- _Required action_:
The reply must contain exactly the lines below from the one with "html: none ->" down to the one with "html: <span>(Wang J.)", both included, and nothing more; please omit the pictures.

::: Data for this task

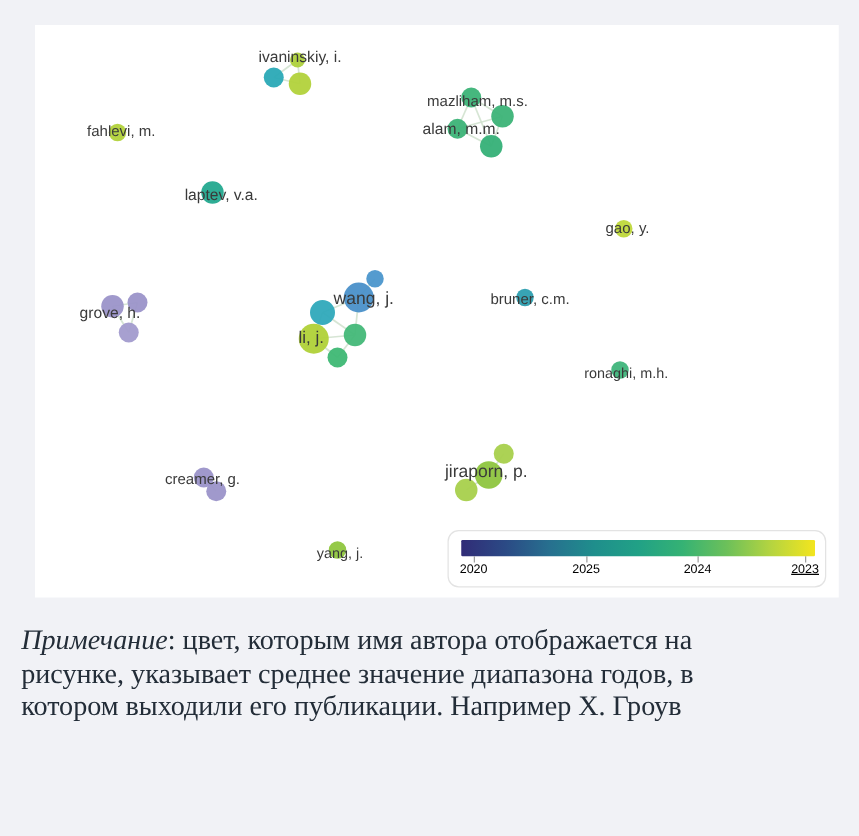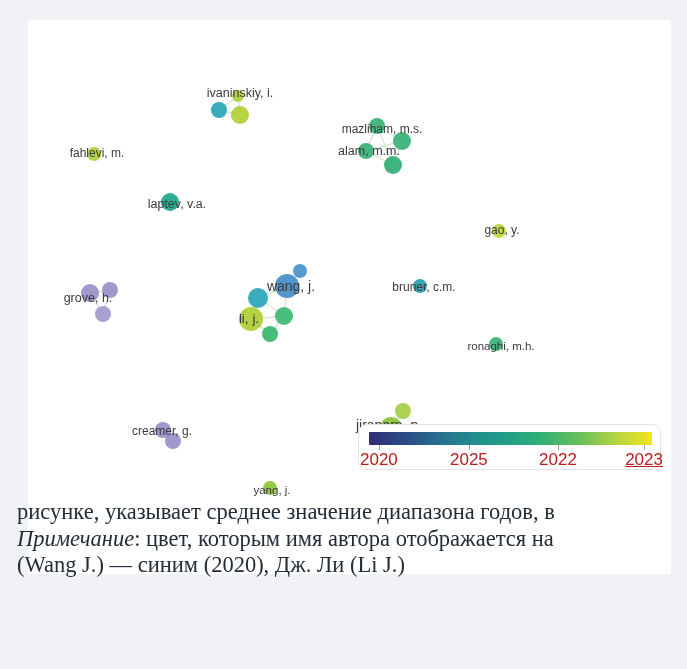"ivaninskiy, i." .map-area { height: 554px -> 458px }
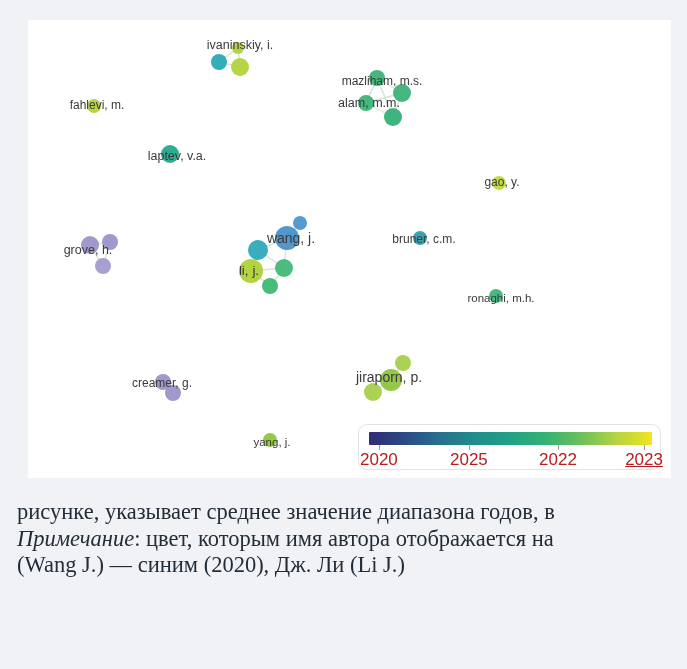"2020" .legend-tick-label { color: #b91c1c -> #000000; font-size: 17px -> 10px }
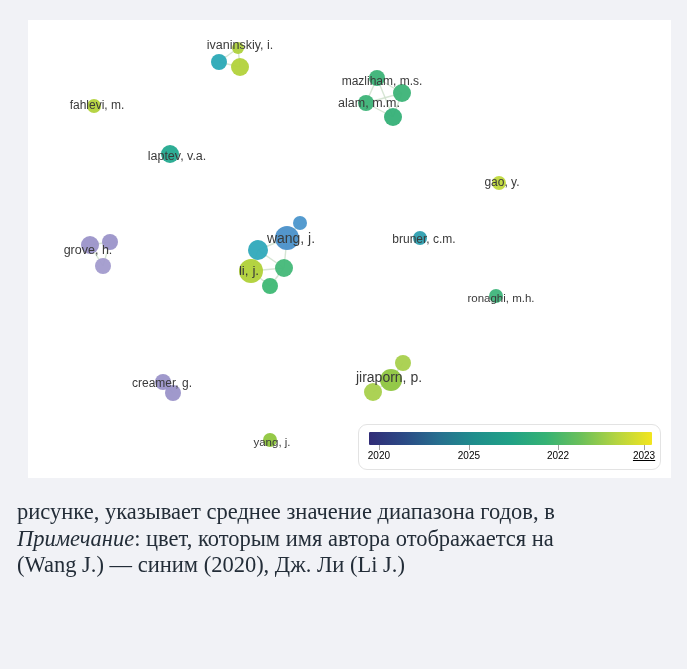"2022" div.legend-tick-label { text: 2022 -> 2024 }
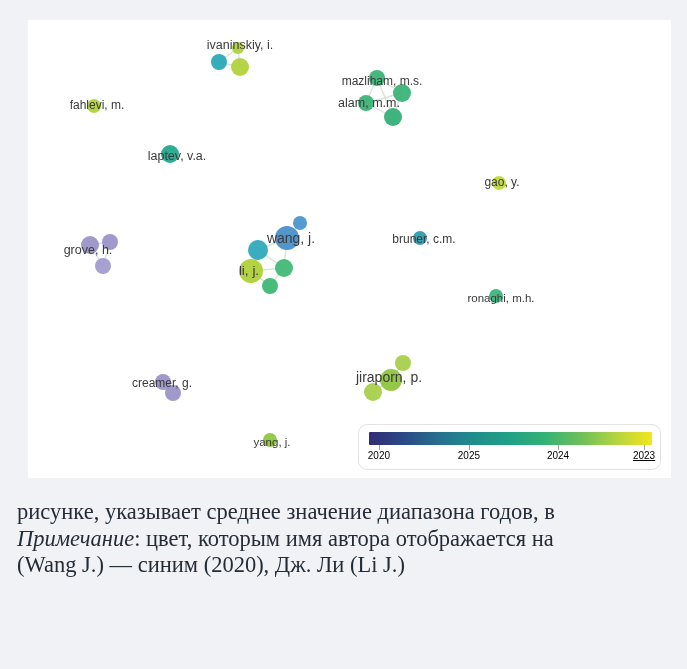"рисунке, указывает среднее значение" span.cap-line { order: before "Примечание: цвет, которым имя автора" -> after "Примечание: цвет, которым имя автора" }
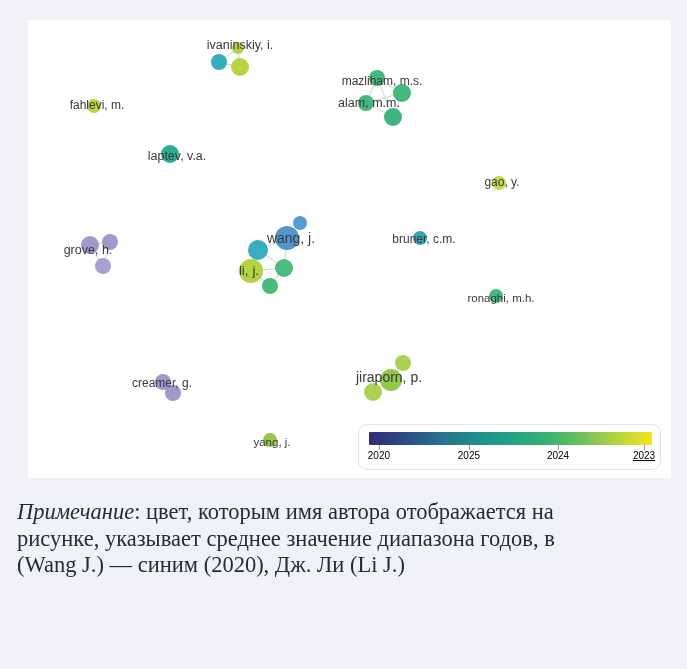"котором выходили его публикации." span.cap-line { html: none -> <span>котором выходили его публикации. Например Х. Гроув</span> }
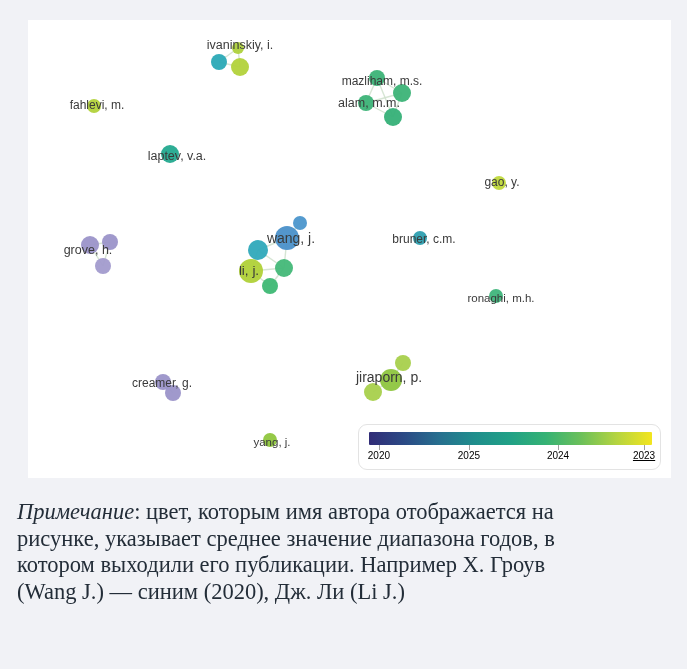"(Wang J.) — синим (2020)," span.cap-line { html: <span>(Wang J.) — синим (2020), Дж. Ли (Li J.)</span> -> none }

::::::
::: Data for this task

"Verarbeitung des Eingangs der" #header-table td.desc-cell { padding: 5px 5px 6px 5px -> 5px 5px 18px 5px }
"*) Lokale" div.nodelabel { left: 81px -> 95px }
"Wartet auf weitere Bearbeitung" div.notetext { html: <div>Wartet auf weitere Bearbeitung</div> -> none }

::::::

- _Answer to the problem_:
"котором выходили его публикации." span.cap-line { html: none -> <span>котором выходили его публикации. Например Х. Гроув</span> }
"(Wang J.) — синим (2020)," span.cap-line { html: <span>(Wang J.) — синим (2020), Дж. Ли (Li J.)</span> -> none }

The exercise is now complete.